Diriliş Postası Muhabiri Sümeyye Aksu/Ankara
“Ben Yıldız Sarayı’nda doğdum. Babam Sultan İkinci Abdülhamid Han’dır. Saray hareminde uzun yıllar geçirdim. Çocukluk günlerimden zihnimde en ziyade yer eden iki hayalim oldu: Saray ve babam.” Koca Sultan Abdülhamid’in kızı Şadiye Osmanoğlu’nun kaleminden dökülen bu satırlar bizleri tarihte keyifli bir ramazan yolculuğuna çıkaracak. Yaşadıklarını şöyle anlatıyor Şadiye Osmanoğlu:
“Padişahım çok yaşa!”“Cuma günlerinin, yalnız biz küçüklere mahsus, başka câzip tarafları daha vardı. Bugünü, mümkün olsa, iple çekmek isterdim. Çünkü, o sabah, erkenden hazînedâr ustanın kalfaları iki büyük kutu getirirlerdi. Birisinden yeni bir elbise, diğerinden yeni bir oyuncak çıkardı. Bu, bizim için meraklı bir sürpriz idi, her hafta aynı saatlerde, gözlerim kapıda beklerdim. Bazan elbiseye pek alâka duymazdım. Bilhassa parlak garnitürlerden, fazla göz alıcı renklerden hoşlanmazdım. Sade elbiseler giymeyi tercih ederdim. Sarayda ramazanlar çok güzel olurdu. Bir hafta evvelden hazırlık başlardı. Temizlik yapılır. Kiler-i Hümâyûn’dan bütün dâirelere büyük sürahiler içinde türlü türlü şuruplar ve birçok iftariyelikler gelirdi. Ramazanın ilk gecesi bütün dâirelerin sofalarına altın yaldızlı kafesler kurulur, seccadeler yayılır, haremağalarıyla beraber bir imam, iki güzel sesli müezzin gelirdi. İlâhîler okunarak namazlar kılınırdı. Ramazan aylarında, her dâirede ayrı bir imam, iki müezzin ve iki haremağasının refakatıyla teravih namazı kılınırdı. Teravihden sonra imam ve müezzinlere buzlu şerbetler ikram edilirdi.
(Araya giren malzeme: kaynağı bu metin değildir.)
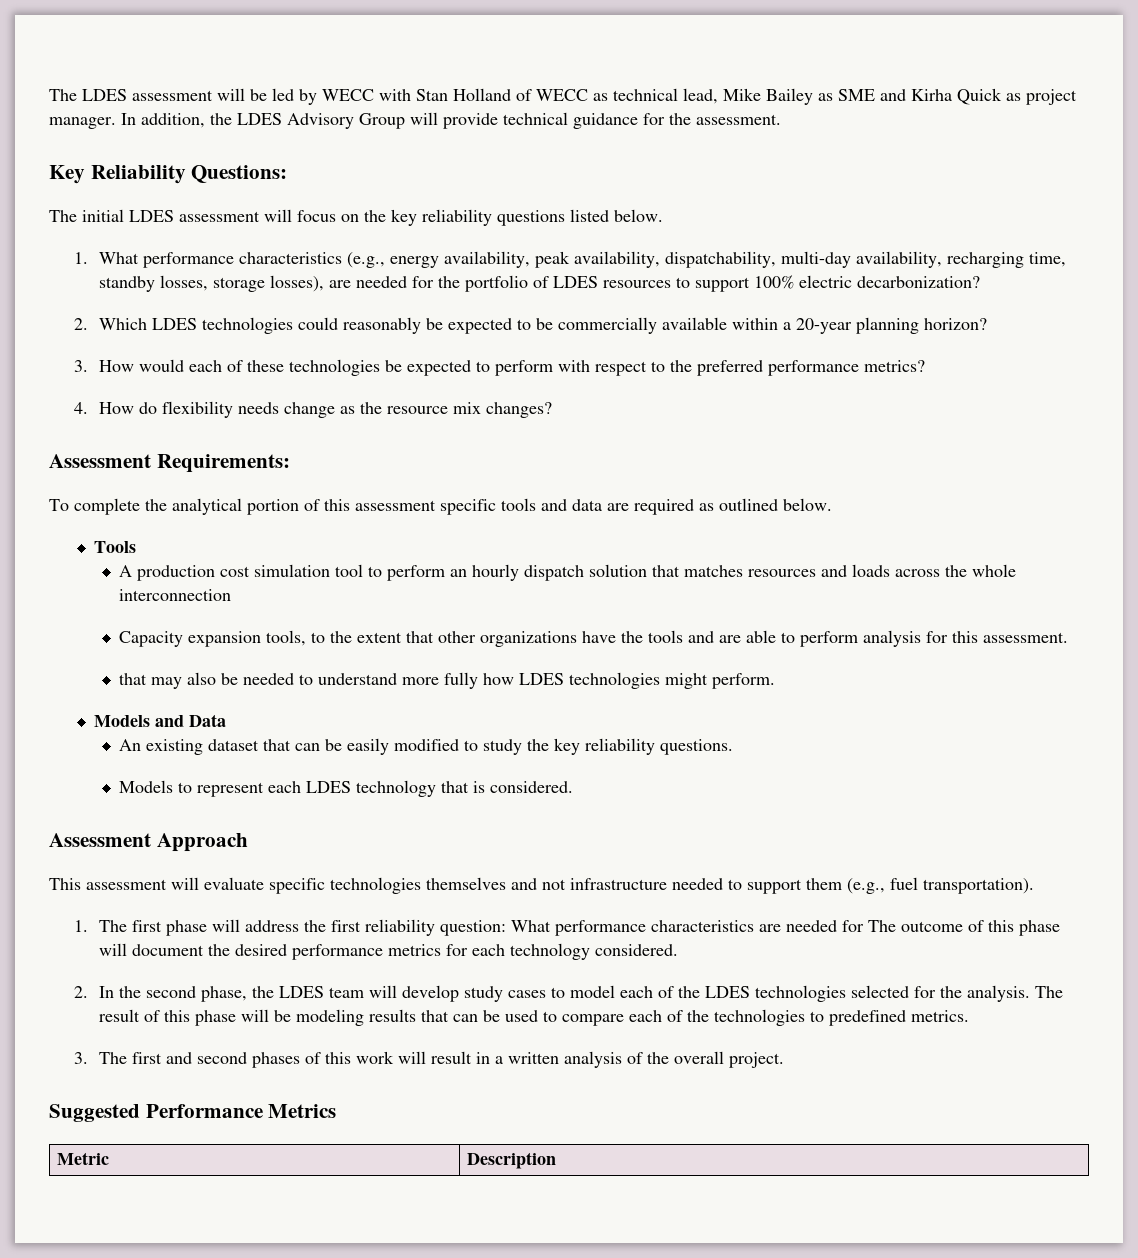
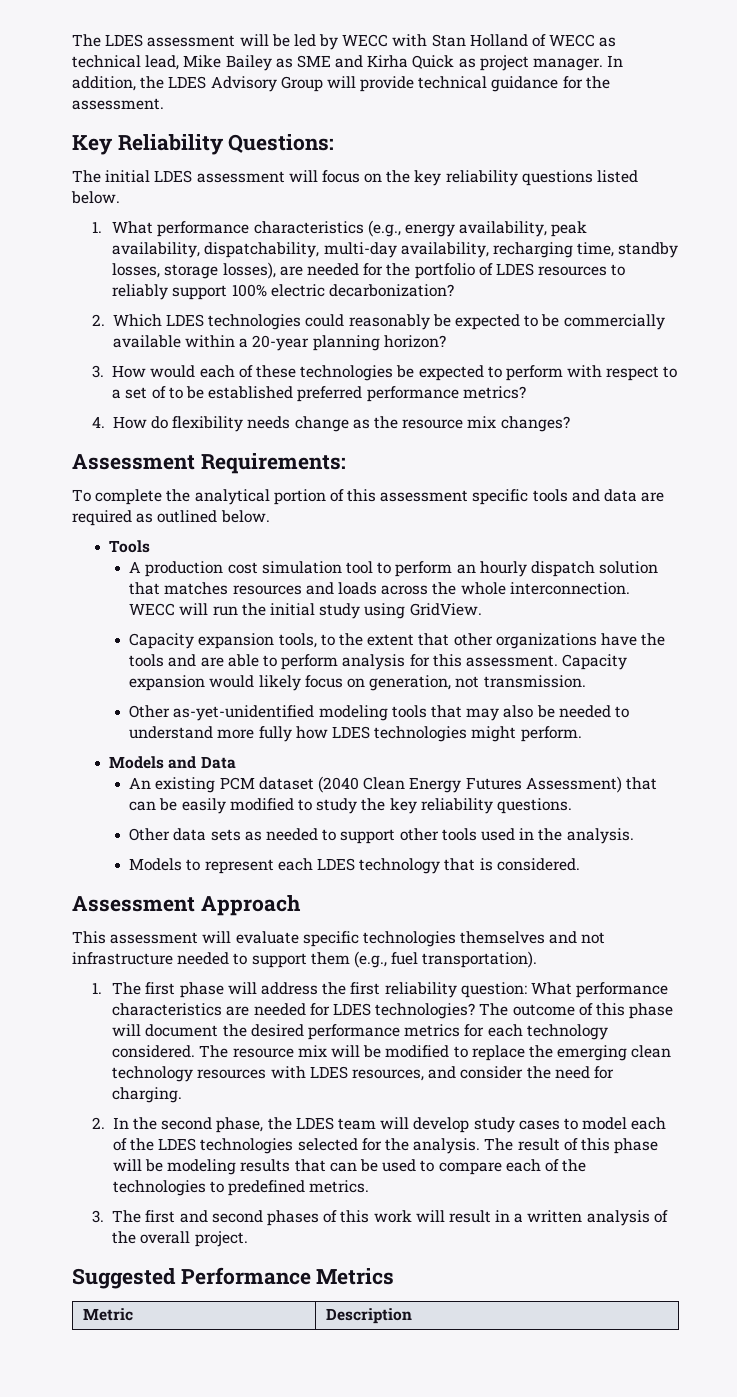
- 1. What performance characteristics (e.g., energy availability, peak availability, dispatchability, multi-day availability, recharging time, standby losses, storage losses), are needed for the portfolio of LDES resources to support 100% electric decarbonization?
+ 1. What performance characteristics (e.g., energy availability, peak availability, dispatchability, multi-day availability, recharging time, standby losses, storage losses), are needed for the portfolio of LDES resources to reliably support 100% electric decarbonization?
- 3. How would each of these technologies be expected to perform with respect to the preferred performance metrics?
+ 3. How would each of these technologies be expected to perform with respect to a set of to be established preferred performance metrics?
- A production cost simulation tool to perform an hourly dispatch solution that matches resources and loads across the whole interconnection
+ A production cost simulation tool to perform an hourly dispatch solution that matches resources and loads across the whole interconnection. WECC will run the initial study using GridView.
- Capacity expansion tools, to the extent that other organizations have the tools and are able to perform analysis for this assessment.
- that may also be needed to understand more fully how LDES technologies might perform.
+ Capacity expansion tools, to the extent that other organizations have the tools and are able to perform analysis for this assessment. Capacity expansion would likely focus on generation, not transmission.
+ Other as-yet-unidentified modeling tools that may also be needed to understand more fully how LDES technologies might perform.
- An existing dataset that can be easily modified to study the key reliability questions.
+ An existing PCM dataset (2040 Clean Energy Futures Assessment) that can be easily modified to study the key reliability questions.
+ Other data sets as needed to support other tools used in the analysis.
- 1. The first phase will address the first reliability question: What performance characteristics are needed for The outcome of this phase will document the desired performance metrics for each technology considered.
+ 1. The first phase will address the first reliability question: What performance characteristics are needed for LDES technologies? The outcome of this phase will document the desired performance metrics for each technology considered. The resource mix will be modified to replace the emerging clean technology resources with LDES resources, and consider the need for charging.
Hükümdâr, teravih namazını hususî dâiresinin bitişiğindeki köşkte, ulema ve müezzinlerle beraber kılardı.
İMSAK TOPU ATILIRDI
Gece kapılar açılır, sahur tablaları girer, top atılıncaya kadar herkes ayakta kalırdı. İmsak topundan sonra namaz kılınır ve yatılırdı. Öğle üzeri de her dâireye bir hoca gelir vaaz verirdi. Akşam topla beraber Zemzem-i Şerîflerle iftar edilirdi. Sultan Abdülhamîd Han ramazan’da her gün Mâbeyn’e gider, “Huzûr-ı Hümâyûn” dersini dinlerdi. Ramazan’da, sarayda nöbet musikisi ve çalgı çalınmazdı. Mâbeyn’e gelenlere Başmâbeynci tarafından diş kiraları verilirdi. Her akşam bir tabur asker, Yıldız meydanında iftar eder, namaz kılar, Ceyb-i Hümâyûn Nâzırı tarafından diş kirası dağıtılır, üç kere “Pâdişâhım çok yaşa!” diye bağırıp giderlerdi. Erkek evlâtları ve bazen de amcalarımız, cemaatine dâhil olurlardı. Namazdan sonra sohbet edilirdi. Babam damatları ve biraderlerimi sık sık iftara davet eder, yemekten sonra onlara da diş kirası adını taşıyan keseler verdirirdi. Babamın tahta çıkışının her yıl dönümünde, merasim ve şenlikler yapılırdı. “Cülus Merâsimi” adı verilen bu merasimlerde, dâirelerimizin önüne oyuncular getirilir, marifetleri seyrettirilirdi.”